[Change listing data]
>>>>
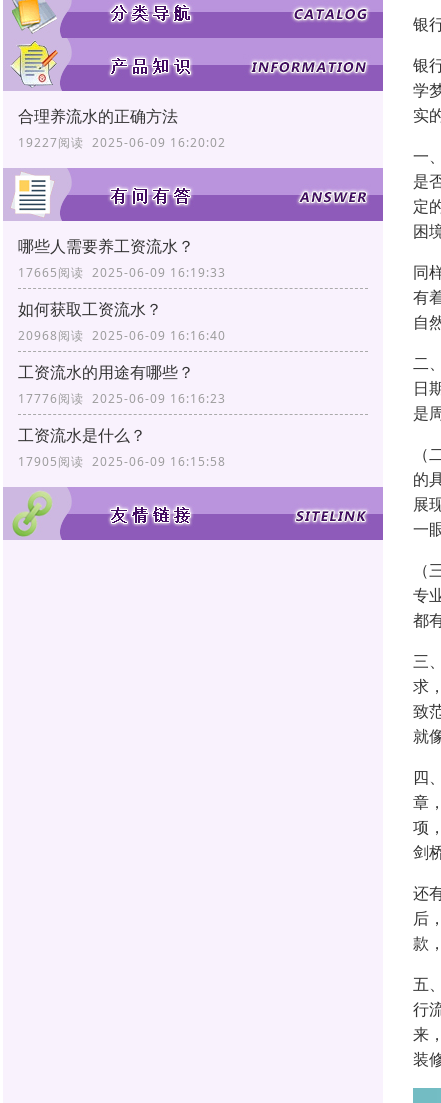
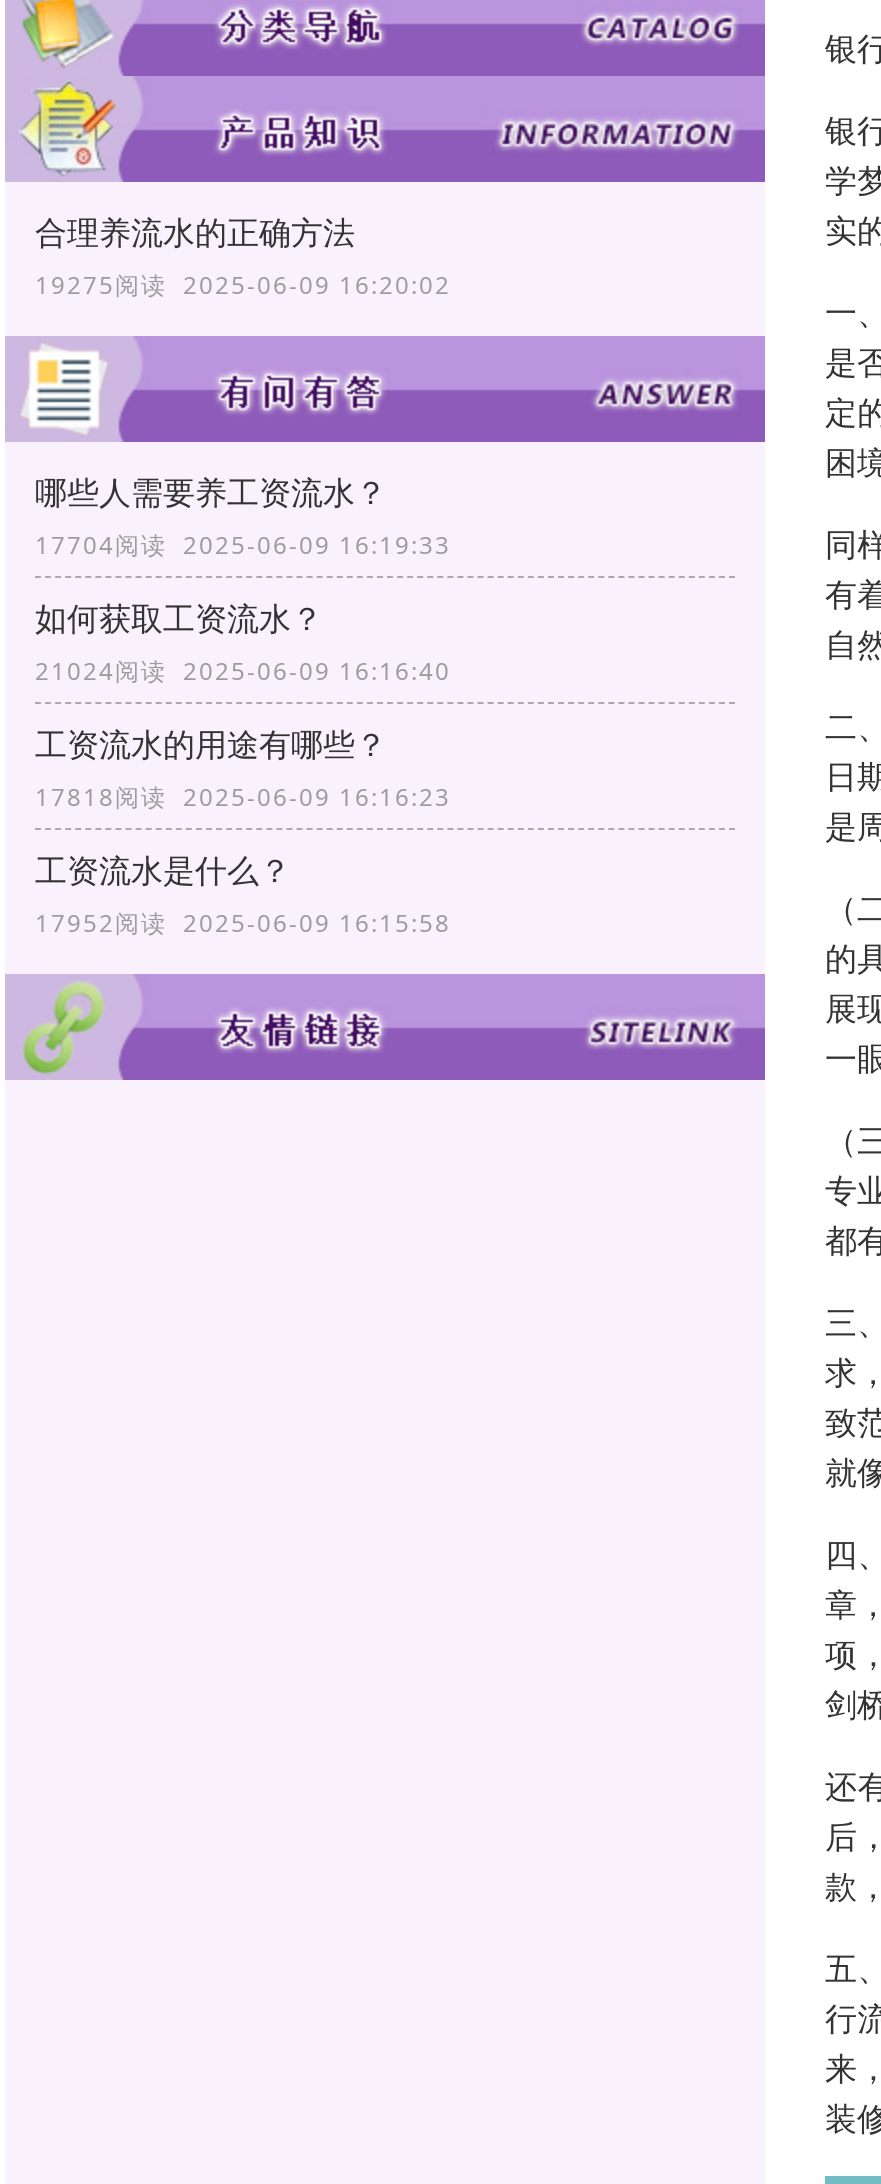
[18,134,226,151] 19227阅读 2025-06-09 16:20:02 -> [35,268,451,302] 19275阅读 2025-06-09 16:20:02
[18,264,226,281] 17665阅读 2025-06-09 16:19:33 -> [35,528,451,562] 17704阅读 2025-06-09 16:19:33
[18,327,226,344] 20968阅读 2025-06-09 16:16:40 -> [35,654,451,688] 21024阅读 2025-06-09 16:16:40
[18,390,226,407] 17776阅读 2025-06-09 16:16:23 -> [35,780,451,814] 17818阅读 2025-06-09 16:16:23
[18,453,226,470] 17905阅读 2025-06-09 16:15:58 -> [35,906,451,940] 17952阅读 2025-06-09 16:15:58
<<<<
## EXERCISE:
Print each entry precisely as written; the pictures stay out.

## YOUR SOLUTION:
[18,134,226,151] 19227阅读 2025-06-09 16:20:02 -> [35,268,451,302] 19275阅读 2025-06-09 16:20:02
[18,264,226,281] 17665阅读 2025-06-09 16:19:33 -> [35,528,451,562] 17704阅读 2025-06-09 16:19:33
[18,327,226,344] 20968阅读 2025-06-09 16:16:40 -> [35,654,451,688] 21024阅读 2025-06-09 16:16:40
[18,390,226,407] 17776阅读 2025-06-09 16:16:23 -> [35,780,451,814] 17818阅读 2025-06-09 16:16:23
[18,453,226,470] 17905阅读 2025-06-09 16:15:58 -> [35,906,451,940] 17952阅读 2025-06-09 16:15:58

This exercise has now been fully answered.